I really can appreciate the realities that are often seen and felt in our present day KG’s. As a mixed age KG teacher, I have witnessed a great shift from previous years in what the children “can do” and ” can’t” and their resilance..or lack there of.
I agree that the openess in my own perception and expectations can often aid in the shifting for a child, however I would also have loved to hear the authors perperctive for when empathy and openess are not enough and the “can’t do” becomes so very difficult for the class as a whole.
Kelly,
Thank you for your comment. This may not exactly hit the spot for your situation, but I will offer a suggestion based on what I can “read” from your comment.

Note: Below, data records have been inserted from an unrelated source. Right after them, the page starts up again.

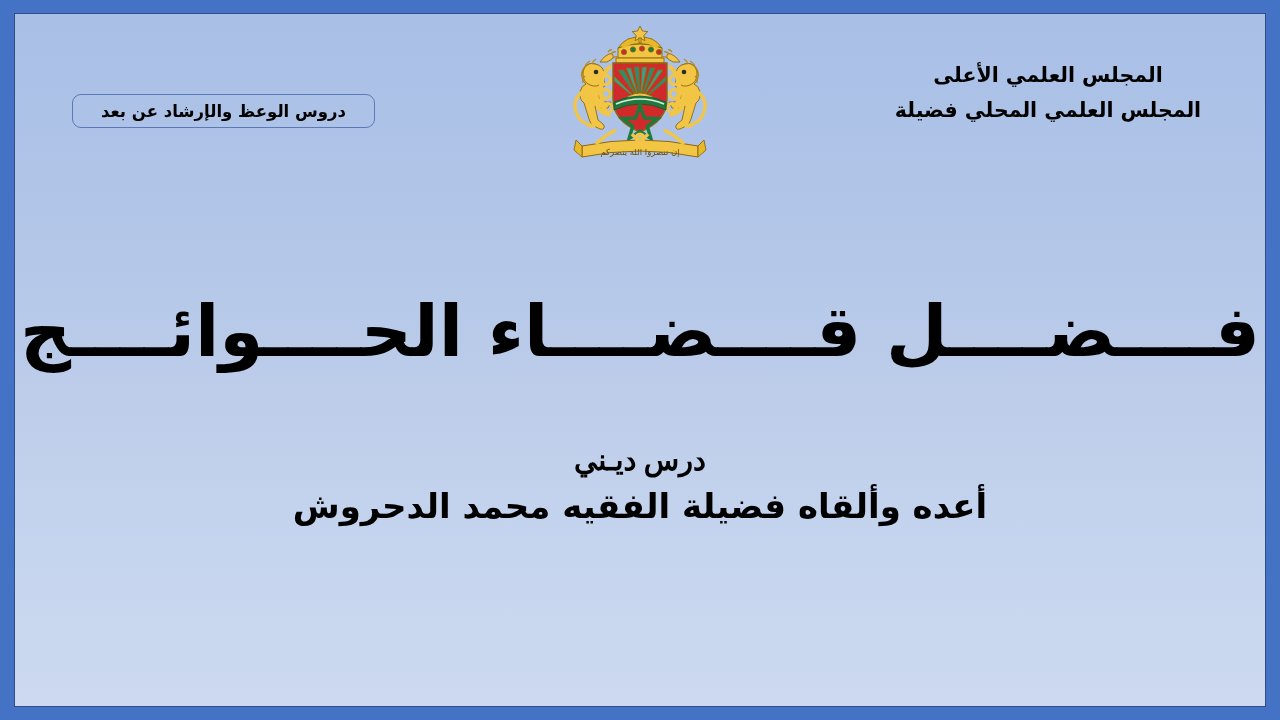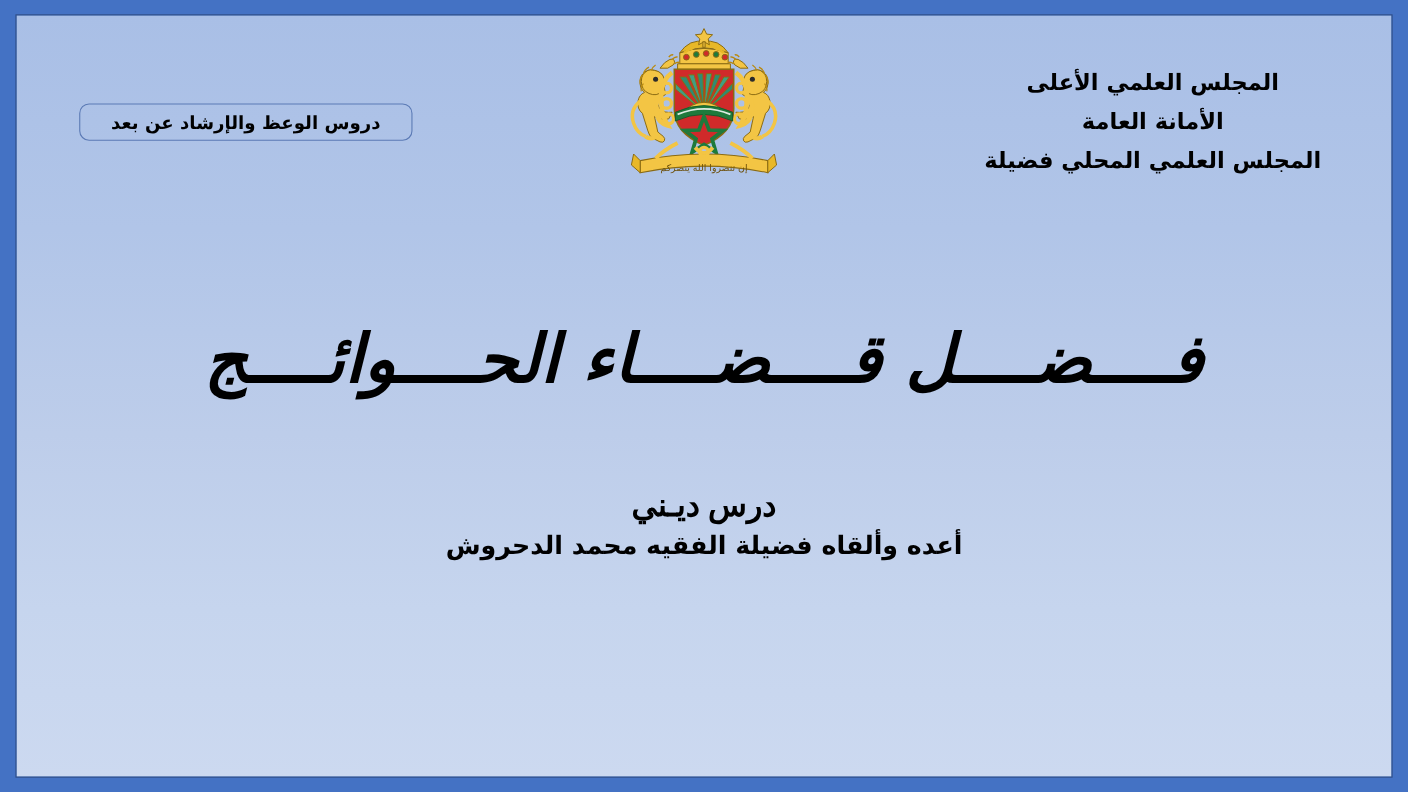--- a/index.html
+++ b/index.html
@@ -229,7 +229,6 @@
 
     <div class="header-block">
       <span class="header-line">المجلس العلمي الأعلى</span>
-      <span class="header-line">الأمانة العامة</span>
       <span class="header-line">المجلس العلمي المحلي فضيلة</span>
     </div>
 

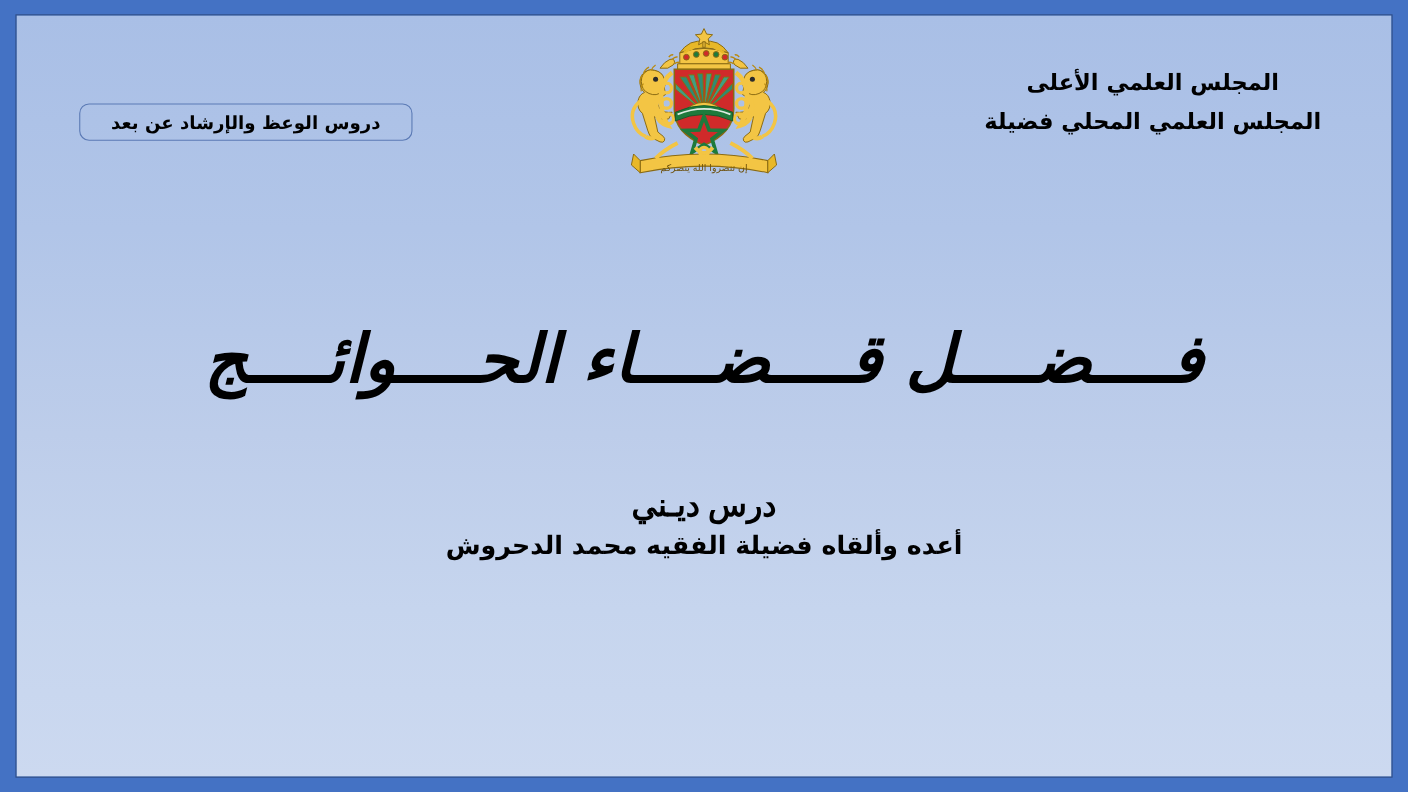--- a/index.html
+++ b/index.html
@@ -94,12 +94,11 @@
     right: 0;
     text-align: center;
     color: #000000;
-    font-size: 61px;
+    font-size: 71px;
     font-weight: bold;
     line-height: 1.05;
     white-space: nowrap;
     letter-spacing: 0px;
-    font-style: italic;
   }
 
   

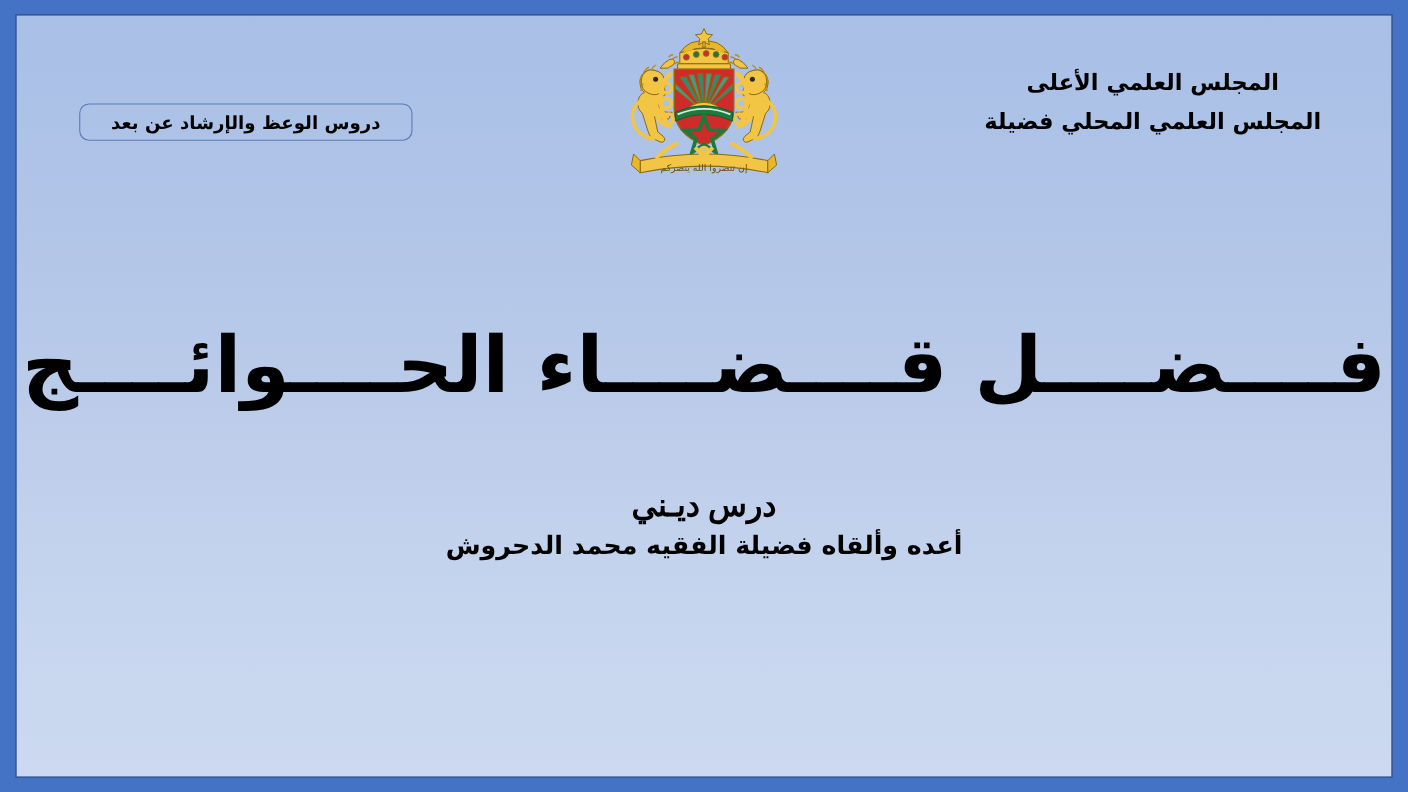--- a/index.html
+++ b/index.html
@@ -114,7 +114,7 @@
   }
   .sub-line {
     display: block;
-    font-size: 23px;
+    font-size: 34px;
     line-height: 1.62;
   }
   .sub-line.lead {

Sometimes in seeking to meet the children as a whole class, we must look at prioritizing what we are trying to do in one day.
For example, my class started the year with several children who had been at home throughout the pandemic and so they were really needing support in how they play and how they do most things for themselves. Part of my response was keeping our day basic- solid rhythm, play and space to do everything at child’s pace. We didn’t do as many “circle activities” and we didn’t do more than coloring or play dough for many weeks so that extra time and energy could be put into these aspects. Eventually, we picked up everything else up and the days are now running smoothly.
I hope this at least helps a bit, and that you noticed in a comment above that Mary and I have planned to write three more articles about this topic.
If you would like help with a deeper examination of your program and how it can support you in meeting the children appropriately and with success, feel free to contact us via social media.
Thanks again, Kelly. Many blessings on your work!